А тогда я брал мел и в этой же аудитории подходил к доске и писал мелом все слова, которые меня окружали. Все слова, которые видны были в окне и которые приходили в голову. Проверяла какая-либо лаборантка – все слова были написаны  верно, но как только дело доходило до диктовки или до изложения – выше тройки я не поднимался.
Регулярные занятия принесли свои плоды. Я осмыслил то, что мы проходили в школе, и экзамены сдал на пятёрки (кроме русского, разумеется). С тех пор я так и продолжал учиться  в школе, в техникуме и институте в основном на пятёрки и на четвёрки.
А сочинения? Помню своё первое сочинение. Это было, наверное, классе в третьем. Надо было дома написать сочинение о том, как мы провели летние каникулы. Я был очарован природой, и мне хотелось передать прелесть пения птиц, пытаясь буквами повторить те звуки, которые издают птицы. Не получилось. Я сам видел неудачу. В последующем, при том количестве ошибок, которое в моем сочинении обнаруживал преподаватель, я не выходил за пределы тройки независимо от содержания
Зимой ходил в кружок моделирования при морском клубе. Клеил корпус яхты. На Первомайском параде  шёл в колоне юных моряков в первом ряду в качестве барабанщика. Папа стоял в толпе, вытянувшейся вдоль улицы, по которой шла колона. Приближалось время отъезда. Мне очень не хотелось уезжать от этой вольной жизни, даже не вольной, а как раз очень даже регламентированной, но вполне самостоятельной и, главное, достойной, не унижаемой жизни.

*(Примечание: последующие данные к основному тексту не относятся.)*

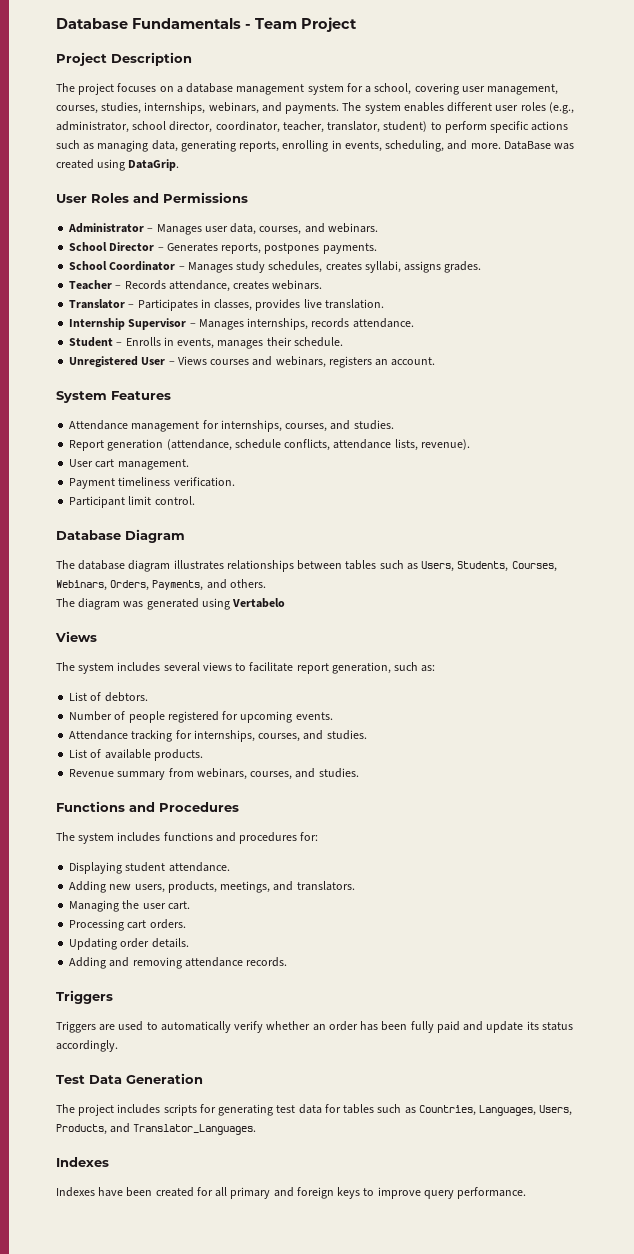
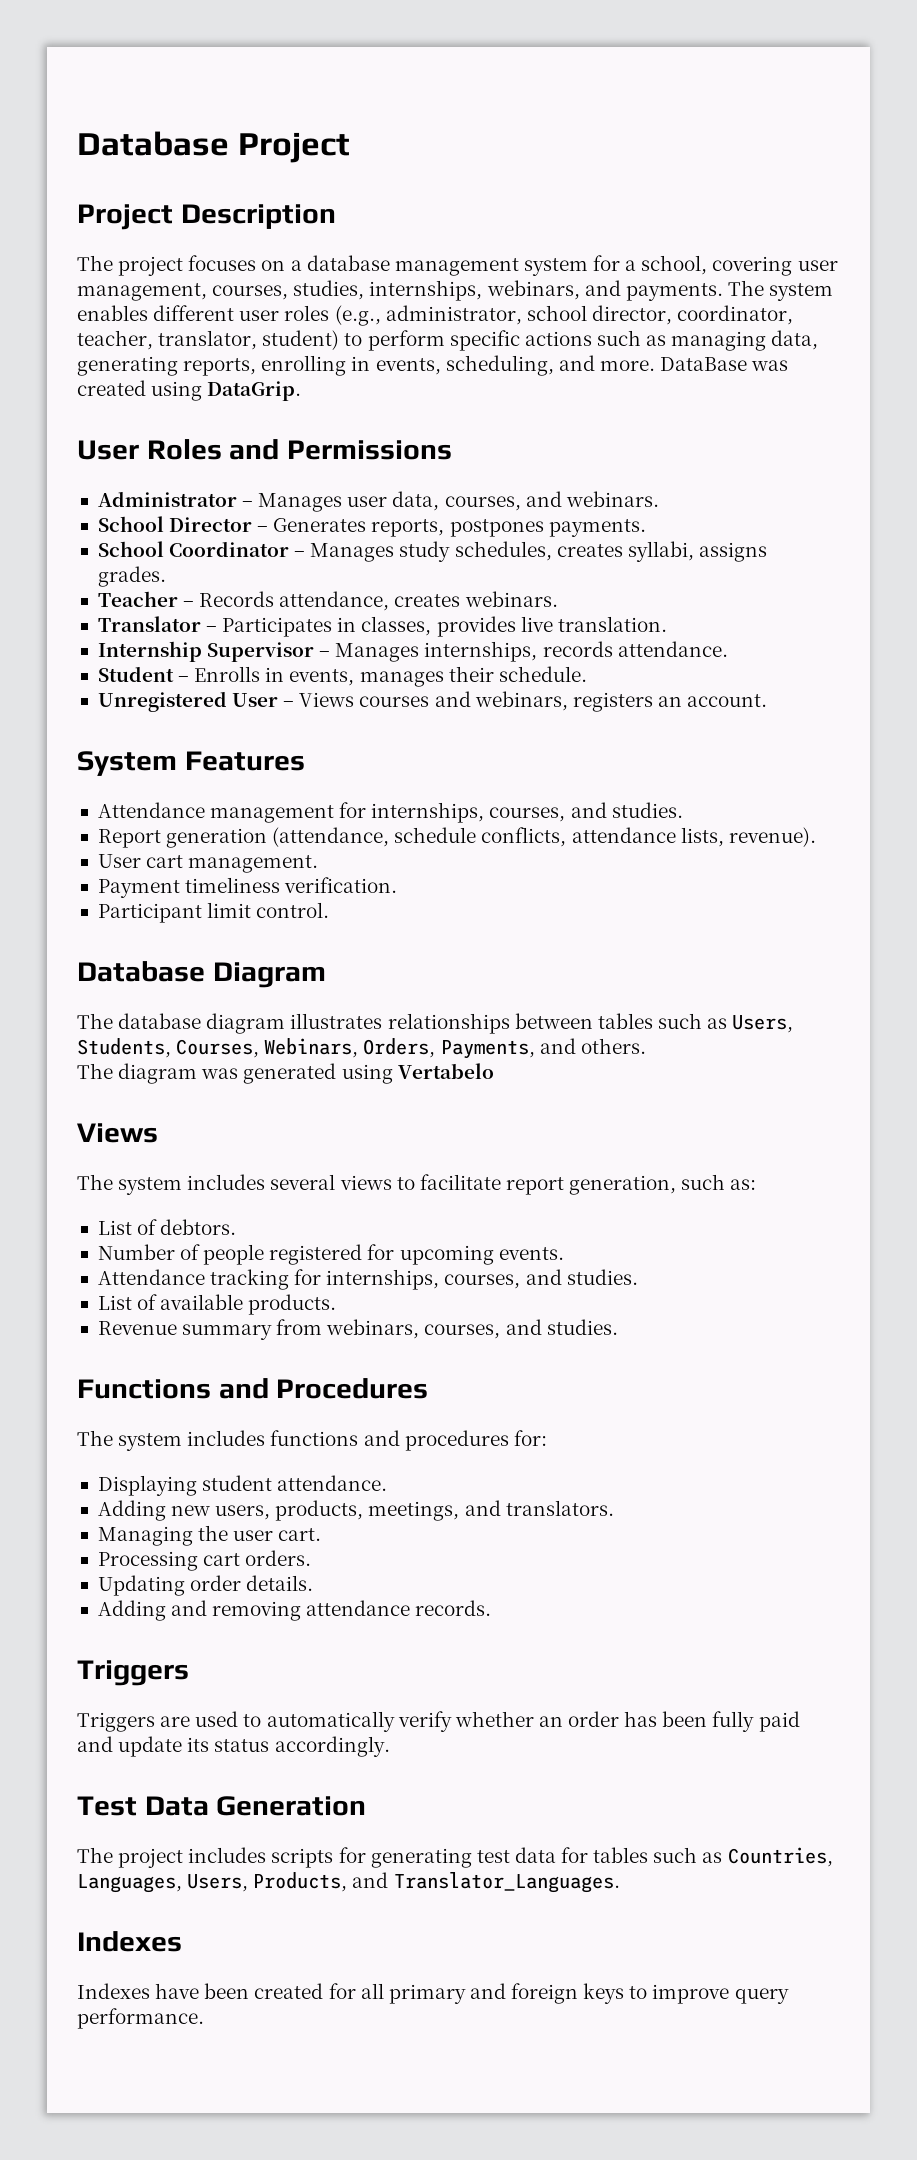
- Database Fundamentals - Team Project
+ Database Project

Со слезами убеждал отца, что я могу прожить на 5р. в неделю. Он предложил: «Попробуй». Что я ел, не помню, помню только, что купил камбалу и держал её в полулитровой банке со льдом.
Экзамены в школе сданы. Лето в разгаре. Написал домой, чтобы не встречали.
Приехал, разулся, разделся до трусов, и началось босоногое лахтинское лето.